Read My Lips

Read My Lips

In Read My Lips, a new French psychological thriller, Emmanuelle Devos discovers that her near-deafness has its advantages. While babysitting an infant niece who won't stop crying, for example, she simply removes her hearing aids, shutting out the things that give her trouble. Her approach to life follows suit, as she skulks behind her secretarial desk, observing a world that's only too content to let her watch in silence. That changes when she collapses from exhaustion and her superiors insist she hire an assistant. Requesting a man with, among other features, "nice hands," Devos almost seems to mistake the employment service for a dating service. What she gets is better than she could have hoped, and more than she bargained for. Not that he's a dreamboat. In fact, ex-convict Vincent Cassel looks a little too rough around the edges to work in an office. The two bring out the best in each other, however: She cleans him up, and he teaches her how to apply Machiavellian street tactics to the business world.

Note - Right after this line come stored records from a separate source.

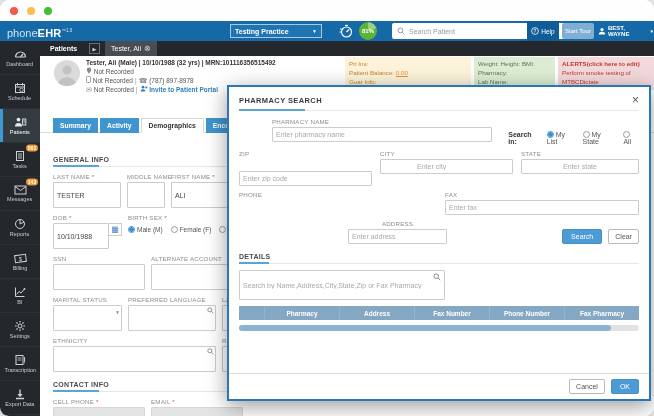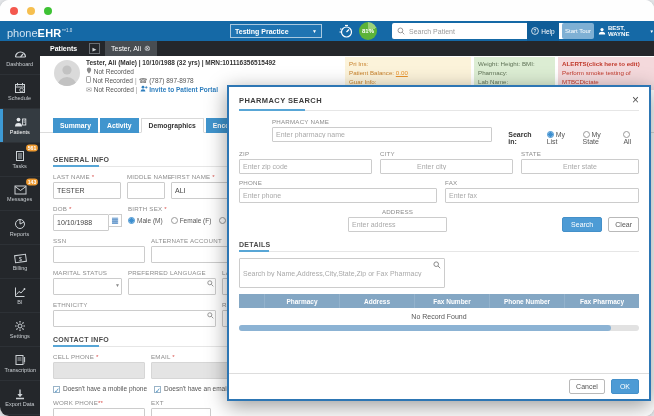"Enter zip code" div.mfld { gap: none -> 12px }
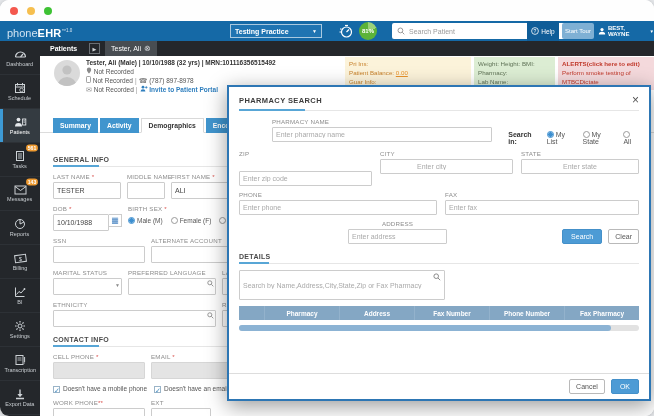"TESTER" .fin { height: 17px -> 26px }
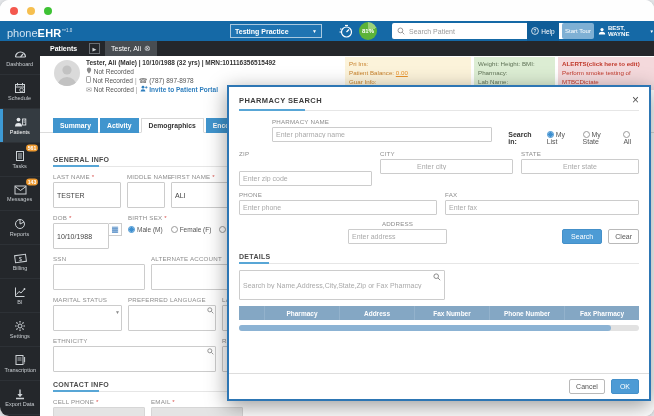"Enter phone" input.fin { html: <input> -> none }
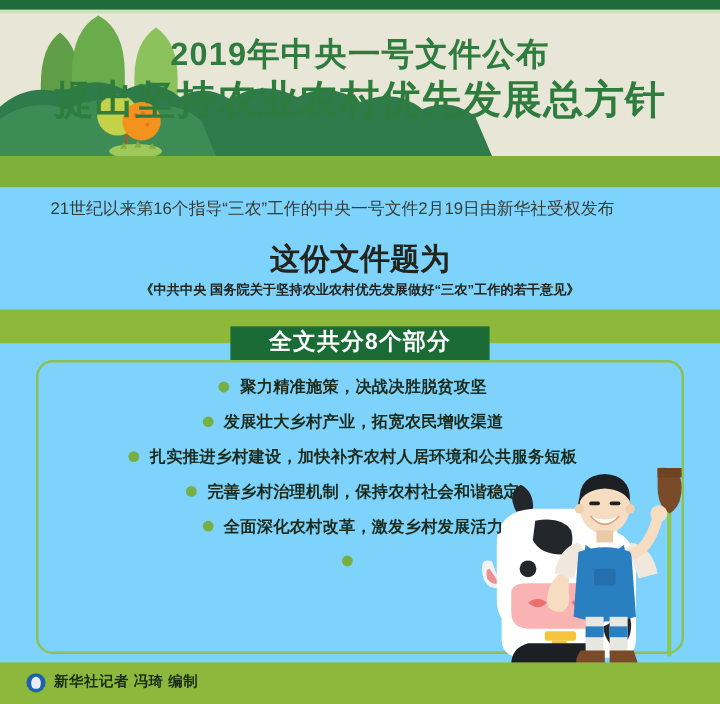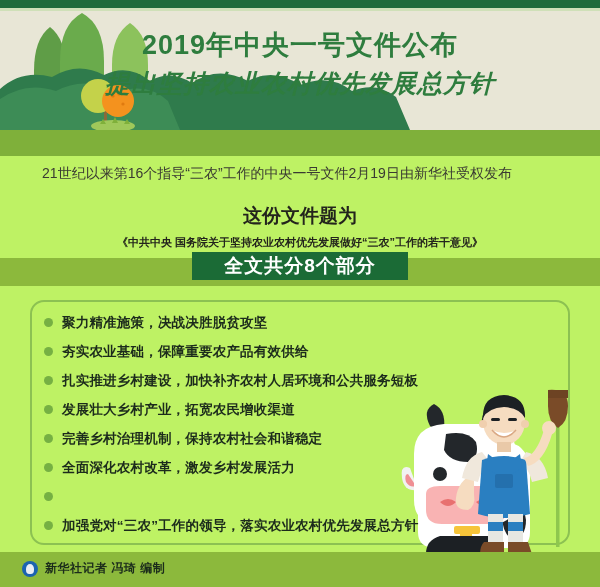"2019年中央一号文件公布" .poster { background: #bef264 -> #7dd3fc }
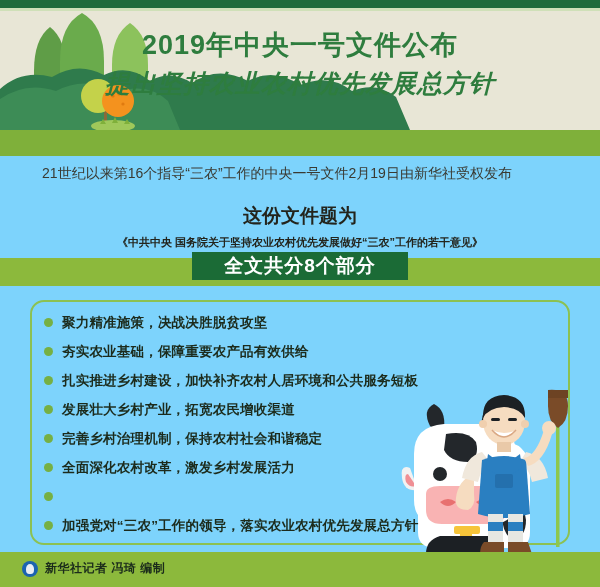"提出坚持农业农村优先发展总方针" .title-line.l2 { font-size: 25px -> 33px; font-style: italic -> none }
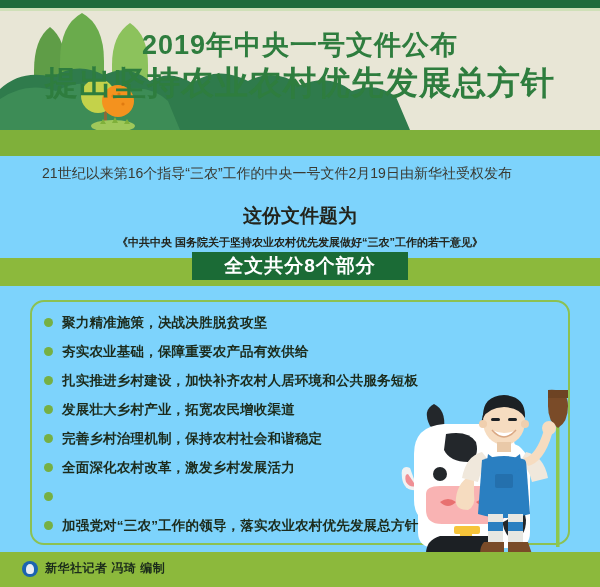"这份文件题为" .doc-title .t1 { font-size: 19px -> 25px }
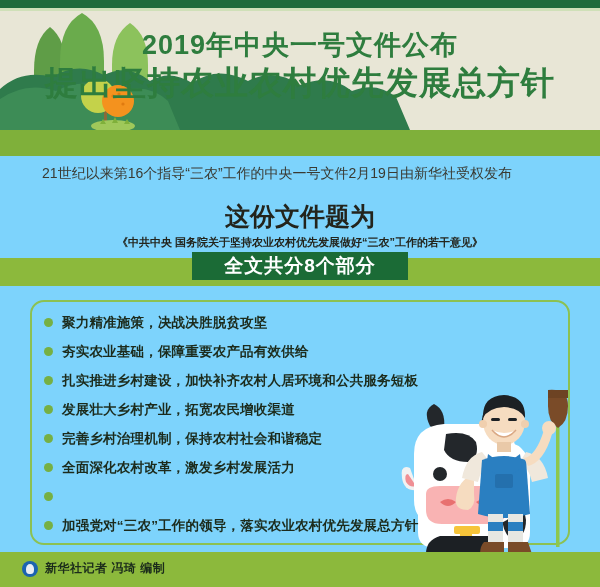"全文共分8个部分" .banner-chip { top: 252px -> 272px }
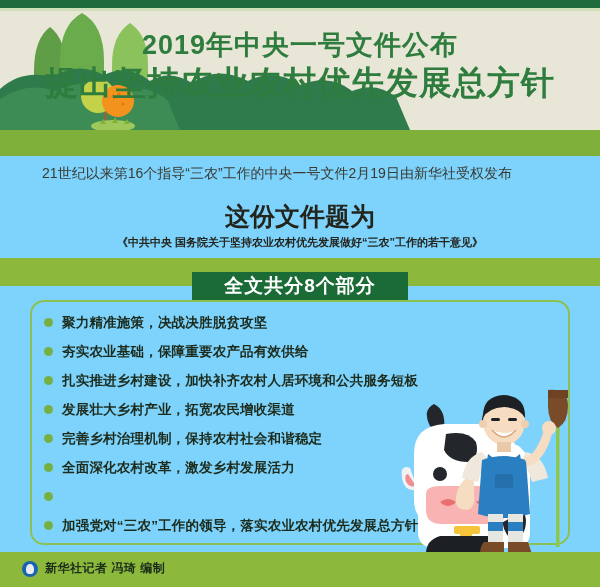"聚力精准施策，决战决胜脱贫攻坚" .bullet-row { justify-content: none -> center }
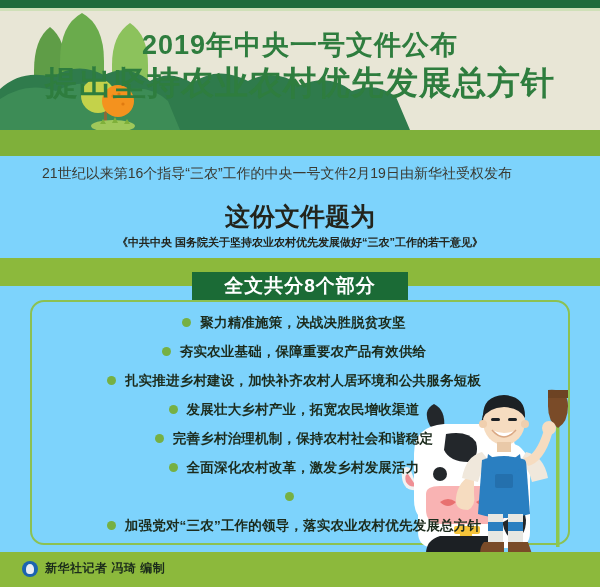"夯实农业基础，保障重要农产品有效供给" div.bullet-row { html: <div> <span></span> <span>夯实农业基础，保障重要农产品有效供给</span> </div> -> none }
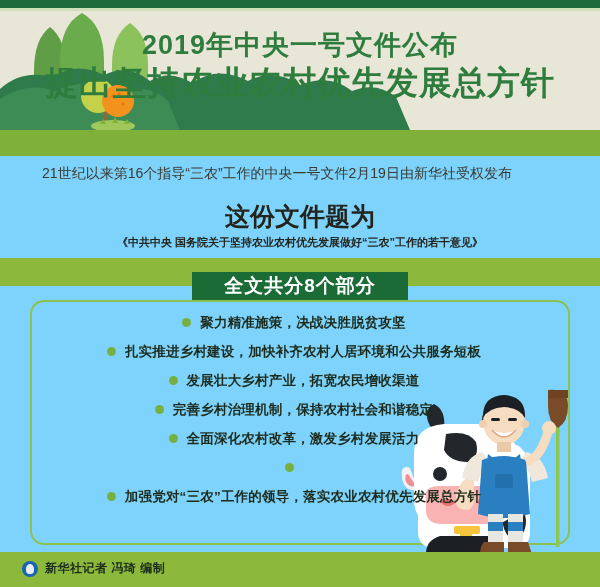"扎实推进乡村建设，加快补齐农村人居环境和公共服务短板" div.bullet-row { order: before "发展壮大乡村产业，拓宽农民增收渠道" -> after "发展壮大乡村产业，拓宽农民增收渠道" }
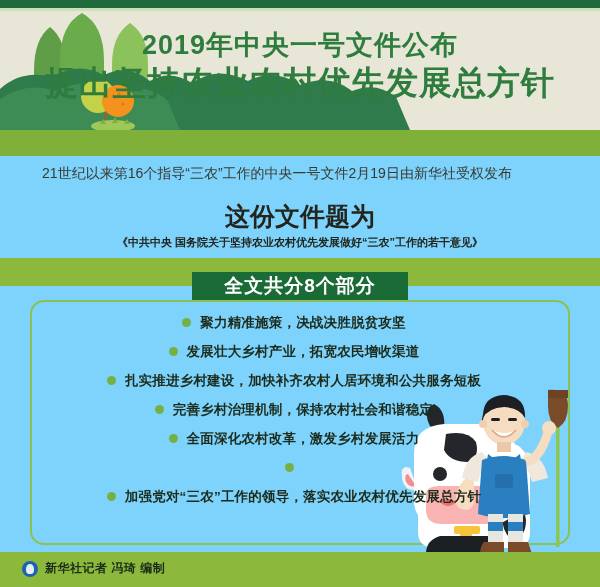"加强党对“三农”工作的领导，落实农业农村优先发展总方针" div.bullet-row { html: <div> <span></span> <span>加强党对“三农”工作的领导，落实农业农村优先发展总方针</span> </div> -> none }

Soon, she seems less like a mousy secretary than Stacy Edwards' character from In The Company Of Men, returned to have her revenge. For as long as director and co-writer Jacques Audiard focuses on the central relationship, his stylish film stays on steady footing. Devos and Cassel don't quite know each other's expectations for their partnership, or even necessarily their own. Is this a romance in the making, or is someone going to wind up dead? After a while, Read My Lips becomes a far more conventional thriller, as the two stop circling around each other and instead pursue a garbage bag filled with stolen cash. Lips never quite returns to its original form, and a much more memorable film gets lost in the process.